Git-LFS is a Git extension that helps in versioning data files. My personal use case for it is to store metadata files, ML model objects, SQL query results, etc. At the moment, I keep these files under directories with names like
out-2018-05-01. Or I keep them in a single
data directory with file names being
model-v2.pkl, etc. This is a hacky (or a crude) approach; similar to how I used to version my code back in university. Once I got introduced to Git, everything changed - programming workflow got way easier. But you cannot add data files to Git. Well, technically you can, but the Git repo may get bloated. Also, most Git-hosting services won’t allow you to push files more than a specific size limit. Git is not designed for storing or versioning binary files. Git-LFS aims to solve (part of) this issue.
Once you setup LFS in a Git repo, you can start tracking particular files with LFS. You can continue to add, commit, pull, push these files like the way you normally do with code. When you push a commit with a LFS tracked file, the file gets sent to the LFS server, as opposed to the Git server. Only the hash of the file will be stored in the git repo. This way, you can continue to use Git like the way you normally do, but now with the additional ability to use it with binary files.
To learn more about Git-LFS, head over to the project home page.
While Git-LFS is certainly useful, there are few things to consider before moving ahead to use it.

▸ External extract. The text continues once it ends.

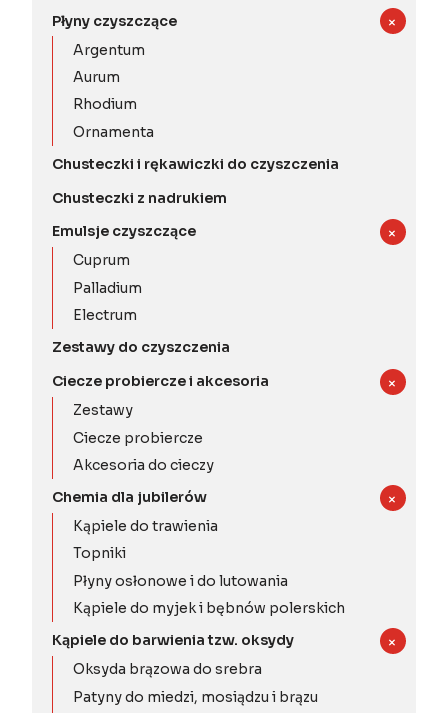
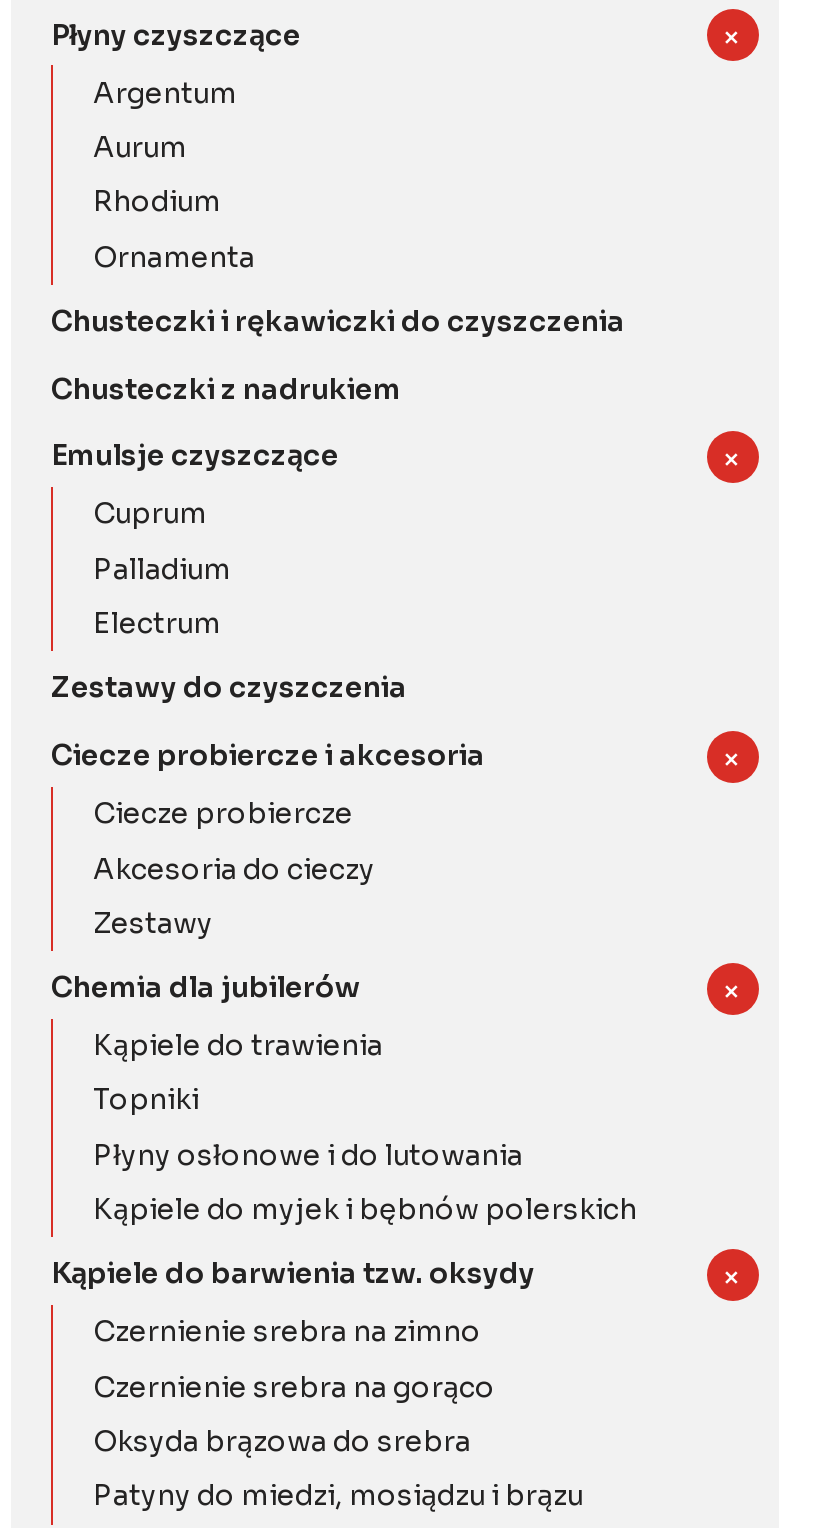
moved down: Zestawy

moved up: Ciecze probiercze | Akcesoria do cieczy

+ Czernienie srebra na zimno
+ Czernienie srebra na gorąco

Cross-compatibility: With git, you can, on any day, move from (say) GitHub to any other hosting provider. But you would lose issues and other data specific to GitHub. If you are moving to GitLab, you can move such GH specific information using GitLab’s custom GitHub importer tool. LFS falls into the same bucket. There is a need for such importers to transfer LFS version information between providers. There aren’t any at the moment though (that I know of).Edit: Seems like this is indeed possible to do. See “Moving a Git LFS repository between hosts” section in this page https://www.atlassian.com/git/tutorials/git-lfs.
- Pricing: This is more of a GitHub specific issue, but still is important to note as GitHub is the largest Git hosting provider. The issue is GitHub’s peculiar choice to charge users for bandwidth in addition to storage (see references 2 & 3). Note that Bitbucket charges only for storage (along with most other file hosting services).
- Implementation issues: Issues with forks and transfer of ownership (see references 2 & 6)
- Real-world usage & popularity: Git-LFS seems to be not widely used (yet). Also, interest in it seems to be stagnant. This makes me worry about the future of the protocol.